En un ritual no se representa al dios: se es el dios. Es como en la transubstanciación católica. Son realidades vivas, no imágenes. Yo he vivido experiencias curativas con chamanes que no puedo explicar racionalmente. Pero funcionan. Hay que respetar esa dimensión del no saber, del misterio.
¿Qué mensaje dejarías a las nuevas generaciones de artistas y gestores culturales?
Que sean fieles a su brújula ética. Que busquen el bienestar, el teko porã como decimos en guaraní: estar bien con uno mismo, con los otros, y con la naturaleza. Una síntesis de lo bueno, lo bello y lo justo. Que no se dejen arrastrar por el cinismo ni por el entusiasmo ingenuo.

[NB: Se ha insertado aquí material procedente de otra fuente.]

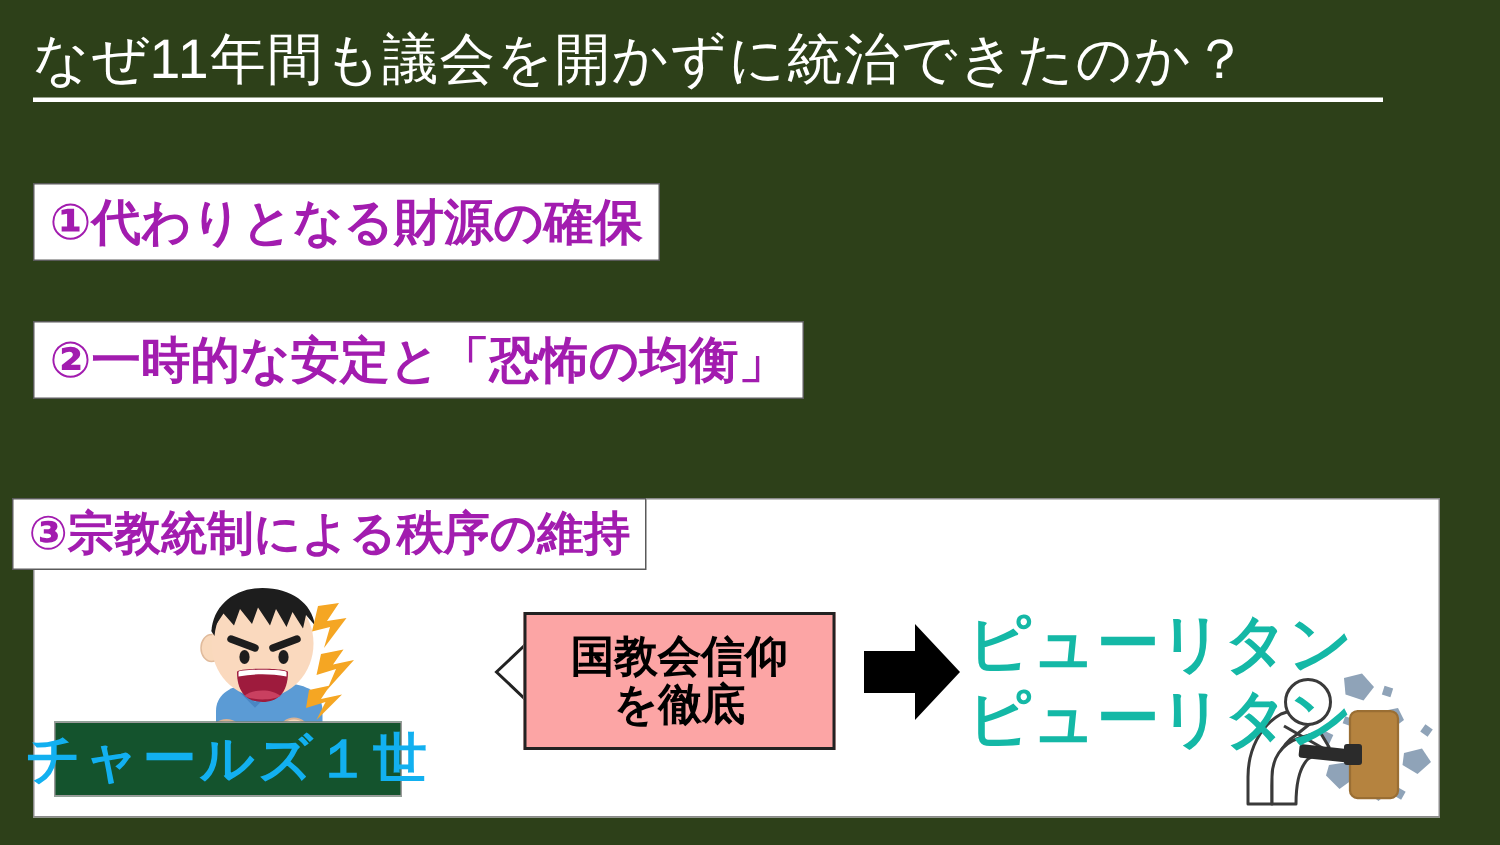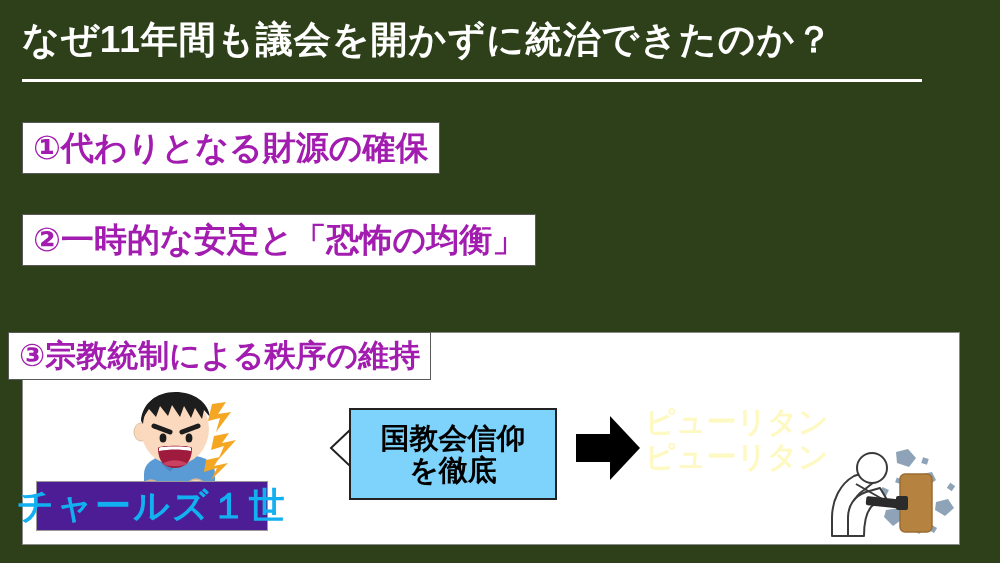--- a/index.html
+++ b/index.html
@@ -18,12 +18,12 @@
     position:absolute;left:22px;top:18px;width:900px;
     color:#ffffff;
     font-size:37px;
-    font-weight:700;
+    font-weight:400;
     letter-spacing:1px;
     line-height:1.18;
     white-space:nowrap;
     border-bottom:3px solid #ffffff;
-    padding-bottom:17px;
+    padding-bottom:3px;
     display:inline-block;
   }
   .title-wrap{position:absolute;left:0;top:0;}

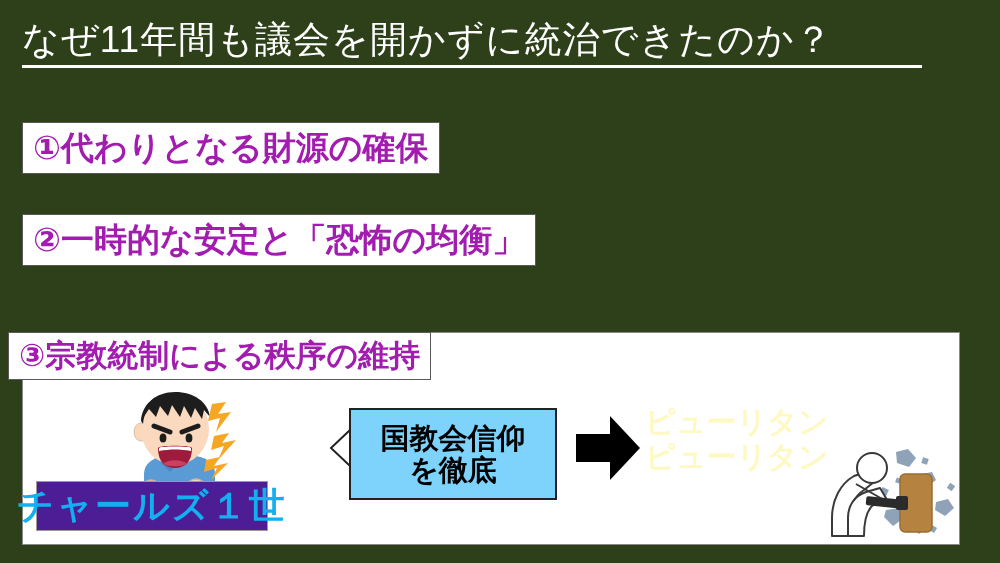--- a/index.html
+++ b/index.html
@@ -73,7 +73,7 @@
   }
   .bubble-body{
     position:absolute;left:18px;top:0;right:0;bottom:0;
-    background:#7dd3fc;border:2px solid #222;box-sizing:border-box;
+    background:#fca5a5;border:2px solid #222;box-sizing:border-box;
     display:flex;flex-direction:column;align-items:center;justify-content:center;
     line-height:1.12;
   }

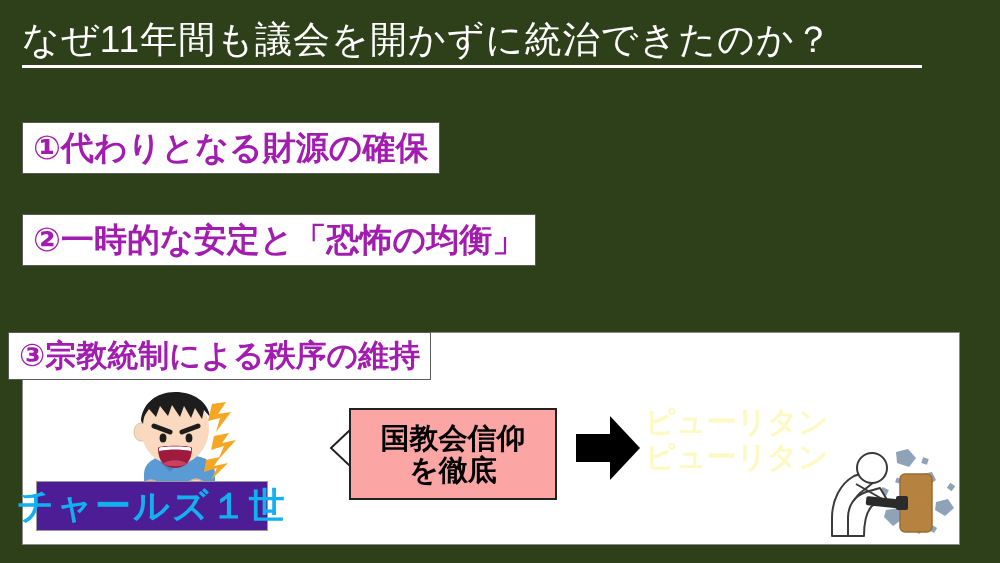--- a/index.html
+++ b/index.html
@@ -85,7 +85,7 @@
   
   .right-text{
     position:absolute;left:645px;top:404px;z-index:5;
-    font-size:30px;font-weight:700;color:#fef9c3;line-height:1.18;white-space:nowrap;
+    font-size:42px;font-weight:700;color:#14b8a6;line-height:1.18;white-space:nowrap;
   }
 
   

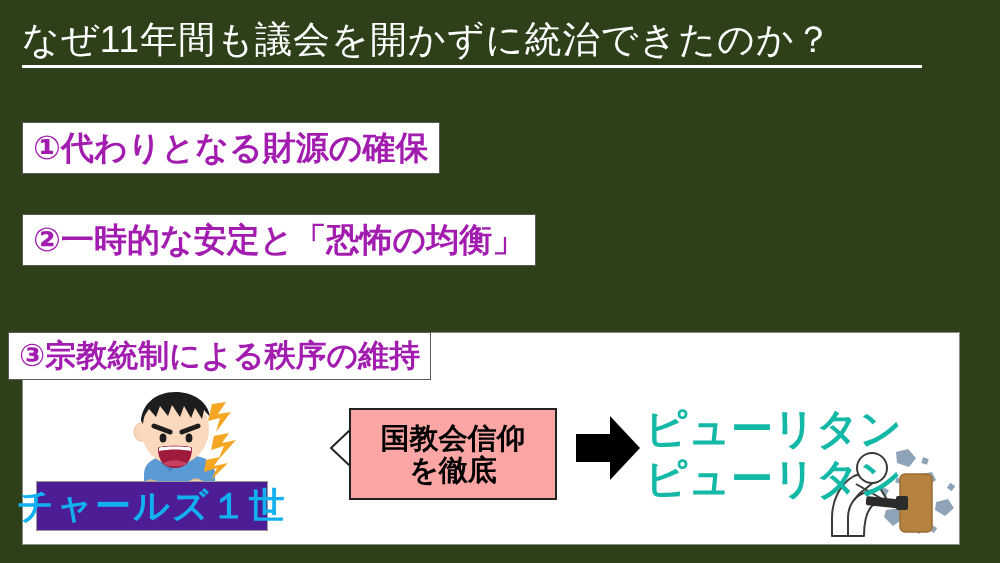--- a/index.html
+++ b/index.html
@@ -59,7 +59,7 @@
   }
   .charles-box{
     position:absolute;left:36px;top:481px;width:232px;height:50px;
-    background:#4c1d95;border:1px solid #9a9a9a;box-sizing:border-box;
+    background:#14532d;border:1px solid #9a9a9a;box-sizing:border-box;
     display:flex;align-items:center;justify-content:center;
     z-index:5;
   }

Que sepan que el arte tiene un poder político profundo: abrir posibilidades, afirmar lo invisible, sostener el misterio. Eso ya es resistencia. Escuchar a Ticio Escobar es descubrir que la crítica también puede ser un acto de cuidado, y que el pensamiento —cuando no se disocia de la vida— es capaz de abrir mundos.
En un tiempo donde todo parece apurado y rotulado, su voz nos recuerda que lo verdaderamente transformador a menudo crece en los márgenes: entre lenguas, entre estéticas, entre pueblos. A través de su mirada, el arte se revela no como un lujo ni como un adorno, sino como una forma de hospitalidad con lo diverso, de resistencia frente al olvido, de construcción lenta pero firme de una justicia más amplia. Porque como él mismo afirma, el arte popular también es contemporáneo, y lo indígena no pertenece al pasado: nos interpela hoy, aquí, y nos obliga a repensarnos.
En tiempos difíciles, su optimismo no es consigna sino voluntad. Una voluntad lúcida, que sigue creyendo —contra todo cinismo— que el arte puede ser todavía una forma de esperanza.